Hummus Bros, 88 Wardour Street, London W1F 0TH

It is a little known fact – outside of University campuses at least – that over a third of the student brain is devoted to the acquisition, consumption and veneration of hummus.

This obsession – which kicks in about halfway through ‘freshers’ week and can sometimes linger for years after graduation – is as powerful for students as the desire to breathe or to switch off the TV when Justin Lee Collins comes on is for everybody else.

You might think this student fixation with hummus is easily explained: After all, it’s practical, relatively cheap, can be applied to virtually anything (I recommend bacon) and is incredibly tasty.

In fact, however, students don’t worship hummus for any of the above reasons: If hummus were to one day lose all of its student friendly properties but retain its hummusy essence, it would be no less revered.

Clearly, strange and powerful forces attract draw those in higher education towards this most celebrated of chickpea based dips.

Whatever the reasons for this obsession, it should hardly come as a surprise that Hummus Brothers, a chain of hummus restaurants scattered across central London, was founded by a couple of students.

A self-confessed hummus addict myself, I headed, hands quivering slightly, to the Soho branch.

The place is relatively small, with two large rows of communal tables and a bench up against the glass outer wall. By comparison to places in central London with a similar turnaround rate, it feels pleasantly laid back.

Things here work slightly differently to anywhere else I’ve eaten hummus: Rather than ordering an immense vat of hummus to dip things in, you start with a dish of the stuff and pick one or more toppings to be placed in the centre. You then take one of the pieces of warm, wholemeal pitta bread – which is surprisingly thick but all the better for it – mix everything up, and shovel resulting the mixture onto into your mouth.

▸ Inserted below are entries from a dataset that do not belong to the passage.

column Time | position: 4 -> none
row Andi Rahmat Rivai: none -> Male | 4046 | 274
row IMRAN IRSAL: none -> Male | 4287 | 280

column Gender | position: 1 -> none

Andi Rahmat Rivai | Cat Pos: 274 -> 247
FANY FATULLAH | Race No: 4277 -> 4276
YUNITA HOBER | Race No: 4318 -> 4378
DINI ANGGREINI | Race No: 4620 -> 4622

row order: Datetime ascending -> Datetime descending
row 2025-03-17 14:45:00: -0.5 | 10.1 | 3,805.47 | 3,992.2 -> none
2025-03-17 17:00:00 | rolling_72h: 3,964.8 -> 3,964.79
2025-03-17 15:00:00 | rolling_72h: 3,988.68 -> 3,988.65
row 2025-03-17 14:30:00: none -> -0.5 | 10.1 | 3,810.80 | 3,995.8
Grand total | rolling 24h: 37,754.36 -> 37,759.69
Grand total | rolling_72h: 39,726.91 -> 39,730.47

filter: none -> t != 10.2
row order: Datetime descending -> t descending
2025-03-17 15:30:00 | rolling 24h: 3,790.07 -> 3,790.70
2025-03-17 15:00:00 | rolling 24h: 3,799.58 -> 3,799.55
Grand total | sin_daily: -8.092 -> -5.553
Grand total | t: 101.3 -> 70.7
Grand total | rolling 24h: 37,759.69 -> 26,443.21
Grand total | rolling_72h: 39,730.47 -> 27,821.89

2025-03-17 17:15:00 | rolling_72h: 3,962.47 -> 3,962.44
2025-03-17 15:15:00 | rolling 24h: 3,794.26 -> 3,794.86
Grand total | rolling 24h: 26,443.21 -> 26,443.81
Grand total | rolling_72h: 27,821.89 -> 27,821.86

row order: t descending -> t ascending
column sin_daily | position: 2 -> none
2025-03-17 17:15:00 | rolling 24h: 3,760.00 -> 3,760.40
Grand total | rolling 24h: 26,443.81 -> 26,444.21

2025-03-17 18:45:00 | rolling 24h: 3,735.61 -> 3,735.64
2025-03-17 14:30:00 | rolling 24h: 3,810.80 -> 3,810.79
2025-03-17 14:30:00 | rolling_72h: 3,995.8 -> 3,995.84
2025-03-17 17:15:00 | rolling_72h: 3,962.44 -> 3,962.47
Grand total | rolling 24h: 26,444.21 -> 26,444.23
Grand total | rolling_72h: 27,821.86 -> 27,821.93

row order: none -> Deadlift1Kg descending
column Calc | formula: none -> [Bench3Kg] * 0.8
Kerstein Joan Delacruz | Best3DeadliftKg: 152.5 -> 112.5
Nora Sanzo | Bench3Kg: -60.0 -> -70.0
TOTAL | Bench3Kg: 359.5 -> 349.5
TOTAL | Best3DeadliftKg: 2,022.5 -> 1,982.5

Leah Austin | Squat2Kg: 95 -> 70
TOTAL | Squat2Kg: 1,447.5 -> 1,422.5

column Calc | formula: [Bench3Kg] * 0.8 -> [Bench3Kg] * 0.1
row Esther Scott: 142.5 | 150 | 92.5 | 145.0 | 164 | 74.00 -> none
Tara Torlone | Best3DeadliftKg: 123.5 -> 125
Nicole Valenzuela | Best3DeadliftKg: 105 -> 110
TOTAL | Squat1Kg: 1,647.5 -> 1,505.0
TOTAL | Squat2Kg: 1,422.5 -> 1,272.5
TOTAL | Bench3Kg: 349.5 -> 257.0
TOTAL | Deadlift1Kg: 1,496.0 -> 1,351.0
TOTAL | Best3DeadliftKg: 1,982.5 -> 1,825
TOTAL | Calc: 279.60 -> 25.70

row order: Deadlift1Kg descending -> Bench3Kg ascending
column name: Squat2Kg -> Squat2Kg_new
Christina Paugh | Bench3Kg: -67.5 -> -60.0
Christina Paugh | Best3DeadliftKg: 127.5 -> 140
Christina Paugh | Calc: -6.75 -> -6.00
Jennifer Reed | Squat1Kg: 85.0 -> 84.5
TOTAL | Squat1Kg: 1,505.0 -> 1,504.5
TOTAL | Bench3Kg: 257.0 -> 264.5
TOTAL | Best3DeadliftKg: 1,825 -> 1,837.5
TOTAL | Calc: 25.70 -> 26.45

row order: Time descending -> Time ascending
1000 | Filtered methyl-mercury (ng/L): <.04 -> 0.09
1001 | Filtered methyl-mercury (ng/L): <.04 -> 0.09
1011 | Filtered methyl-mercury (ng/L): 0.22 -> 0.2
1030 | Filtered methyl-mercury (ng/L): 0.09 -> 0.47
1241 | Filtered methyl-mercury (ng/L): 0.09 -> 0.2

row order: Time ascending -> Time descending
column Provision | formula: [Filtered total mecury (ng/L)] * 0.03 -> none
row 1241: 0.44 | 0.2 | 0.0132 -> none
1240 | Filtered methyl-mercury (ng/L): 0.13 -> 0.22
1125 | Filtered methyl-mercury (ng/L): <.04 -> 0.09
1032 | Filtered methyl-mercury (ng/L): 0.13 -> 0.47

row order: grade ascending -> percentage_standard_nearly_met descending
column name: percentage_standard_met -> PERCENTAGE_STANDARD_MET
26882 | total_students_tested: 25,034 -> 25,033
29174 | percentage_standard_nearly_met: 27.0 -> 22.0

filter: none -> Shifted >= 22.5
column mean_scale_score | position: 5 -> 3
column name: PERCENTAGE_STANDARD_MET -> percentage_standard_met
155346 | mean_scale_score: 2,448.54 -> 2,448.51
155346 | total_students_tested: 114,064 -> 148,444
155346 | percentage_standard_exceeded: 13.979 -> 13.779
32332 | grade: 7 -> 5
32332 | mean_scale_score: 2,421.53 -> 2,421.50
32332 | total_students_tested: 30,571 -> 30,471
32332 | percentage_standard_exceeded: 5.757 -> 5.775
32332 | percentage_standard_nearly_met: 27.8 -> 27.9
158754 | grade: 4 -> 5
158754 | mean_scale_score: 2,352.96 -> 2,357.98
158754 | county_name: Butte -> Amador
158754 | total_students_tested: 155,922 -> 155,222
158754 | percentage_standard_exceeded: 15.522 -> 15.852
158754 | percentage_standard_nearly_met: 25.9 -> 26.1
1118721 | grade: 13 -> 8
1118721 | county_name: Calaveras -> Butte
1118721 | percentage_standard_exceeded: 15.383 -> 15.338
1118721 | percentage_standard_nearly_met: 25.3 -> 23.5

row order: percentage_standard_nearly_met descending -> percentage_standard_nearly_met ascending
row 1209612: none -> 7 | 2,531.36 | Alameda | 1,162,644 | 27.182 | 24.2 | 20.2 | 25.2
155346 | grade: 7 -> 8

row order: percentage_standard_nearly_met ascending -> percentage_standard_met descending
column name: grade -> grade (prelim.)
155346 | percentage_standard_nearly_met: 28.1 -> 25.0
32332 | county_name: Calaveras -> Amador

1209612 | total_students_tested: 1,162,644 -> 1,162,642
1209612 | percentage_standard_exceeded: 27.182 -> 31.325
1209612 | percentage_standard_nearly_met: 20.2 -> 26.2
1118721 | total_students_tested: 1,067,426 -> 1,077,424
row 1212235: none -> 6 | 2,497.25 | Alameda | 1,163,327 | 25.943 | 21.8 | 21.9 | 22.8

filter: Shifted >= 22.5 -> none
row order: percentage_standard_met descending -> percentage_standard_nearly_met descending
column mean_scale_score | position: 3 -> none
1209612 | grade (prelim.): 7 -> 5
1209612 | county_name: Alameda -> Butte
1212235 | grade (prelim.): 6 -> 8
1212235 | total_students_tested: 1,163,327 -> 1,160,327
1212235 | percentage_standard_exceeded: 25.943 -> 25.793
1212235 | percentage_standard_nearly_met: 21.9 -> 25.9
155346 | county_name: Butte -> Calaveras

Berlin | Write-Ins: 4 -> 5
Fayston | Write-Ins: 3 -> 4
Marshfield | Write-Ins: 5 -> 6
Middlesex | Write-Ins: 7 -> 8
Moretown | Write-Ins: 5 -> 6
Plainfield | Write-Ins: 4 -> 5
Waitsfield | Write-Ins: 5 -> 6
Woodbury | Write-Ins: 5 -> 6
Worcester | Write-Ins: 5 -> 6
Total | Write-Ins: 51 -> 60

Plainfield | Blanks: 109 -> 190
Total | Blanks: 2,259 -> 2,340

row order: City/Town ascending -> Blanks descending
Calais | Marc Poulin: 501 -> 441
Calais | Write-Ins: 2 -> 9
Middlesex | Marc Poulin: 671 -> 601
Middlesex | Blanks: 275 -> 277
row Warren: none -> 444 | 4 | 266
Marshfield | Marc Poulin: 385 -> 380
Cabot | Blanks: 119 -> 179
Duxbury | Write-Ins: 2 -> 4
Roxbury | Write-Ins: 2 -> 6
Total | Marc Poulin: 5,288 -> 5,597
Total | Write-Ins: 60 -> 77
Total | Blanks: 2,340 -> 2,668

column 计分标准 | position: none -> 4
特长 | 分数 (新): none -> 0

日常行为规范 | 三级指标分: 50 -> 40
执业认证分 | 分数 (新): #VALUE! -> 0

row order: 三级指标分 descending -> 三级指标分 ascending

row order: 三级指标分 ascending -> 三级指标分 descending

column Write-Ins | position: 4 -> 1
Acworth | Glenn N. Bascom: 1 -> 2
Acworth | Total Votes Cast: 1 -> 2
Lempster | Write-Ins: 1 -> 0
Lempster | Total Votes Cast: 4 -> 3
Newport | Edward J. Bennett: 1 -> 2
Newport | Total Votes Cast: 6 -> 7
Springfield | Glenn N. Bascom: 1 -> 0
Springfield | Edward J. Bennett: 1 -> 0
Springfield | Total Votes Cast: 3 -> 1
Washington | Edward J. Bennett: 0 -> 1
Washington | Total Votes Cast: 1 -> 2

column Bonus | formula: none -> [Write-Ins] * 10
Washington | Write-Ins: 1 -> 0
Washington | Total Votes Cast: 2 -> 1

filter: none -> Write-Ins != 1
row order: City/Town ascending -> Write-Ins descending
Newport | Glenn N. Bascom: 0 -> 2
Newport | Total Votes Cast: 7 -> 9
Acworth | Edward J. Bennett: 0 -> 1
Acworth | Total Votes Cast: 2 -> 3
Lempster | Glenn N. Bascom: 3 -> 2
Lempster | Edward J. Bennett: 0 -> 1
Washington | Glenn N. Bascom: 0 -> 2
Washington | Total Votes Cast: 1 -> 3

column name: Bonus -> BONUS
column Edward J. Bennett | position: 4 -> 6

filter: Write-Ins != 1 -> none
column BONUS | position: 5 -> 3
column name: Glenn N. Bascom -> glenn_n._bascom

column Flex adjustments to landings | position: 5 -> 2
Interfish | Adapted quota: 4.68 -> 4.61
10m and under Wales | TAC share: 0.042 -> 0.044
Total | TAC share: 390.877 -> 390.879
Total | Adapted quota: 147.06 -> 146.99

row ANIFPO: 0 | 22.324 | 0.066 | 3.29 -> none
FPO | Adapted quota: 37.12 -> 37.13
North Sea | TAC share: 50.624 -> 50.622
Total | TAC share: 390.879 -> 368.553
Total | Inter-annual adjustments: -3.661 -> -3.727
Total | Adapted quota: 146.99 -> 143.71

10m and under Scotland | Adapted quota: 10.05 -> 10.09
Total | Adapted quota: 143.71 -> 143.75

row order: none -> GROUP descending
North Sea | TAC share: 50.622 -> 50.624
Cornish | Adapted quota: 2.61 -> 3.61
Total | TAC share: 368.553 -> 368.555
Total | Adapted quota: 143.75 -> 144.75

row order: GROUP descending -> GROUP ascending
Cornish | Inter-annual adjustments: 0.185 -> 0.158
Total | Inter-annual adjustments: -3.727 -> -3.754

Conscious of my lack of a companion (no free meal is worth spending an hour or so with me) and the need to try more than one course, I decide to split my bed of hummus in two, having slow cooked chickpeas on one side and chicken with sun dried tomatoes on the other. I also order the falafel salad and a glass of fresh mint and ginger lemonade.

My chickpea and chicken hybrid is a fairly hit and miss affair: Whilst both the chicken, prepared in a mildly spicy tomato sauce, and the chickpeas are excellent, the hummus itself has a strange, slightly musty quality to it. Fortunately this fades almost completely when I apply some garlic and lime sauce – one of a few restaurant sauces I’ve encountered that I have been tempted to siphon off into a carefully disguised container whilst trying not to look shifty. Though the sun dried tomatoes are very nice on their own, I’m glad they’ve been served to me on a side dish as they don’t compliment the chicken nearly as well as I would have hoped.

Though I feel the need to stress that, overall, my main course was very nice, my falafel salad is an infinite improvement. The salad, dressed in tzatziki and salsa, tastes wonderfully fresh and the falafels are a perfect consistency.

What’s more, everything felt (and was) incredibly healthy: I usually walk back from lunch with the sense of foreboding that accompanies the knowledge that the junk I’ve just eaten will be catching up with me in an hour or so, reducing me to a quivering, MSG saturated wreck.

If anything, walking back from Hummus Brothers, I feel the opposite – the strange and life affirming sensation of having eaten without having done anything to increase my chances of having a heart attack.

On balance then, it’s harder to think of a better place to grab lunch in the centre of town than Hummus Brothers – which is why I’ve been going there on and off ever since.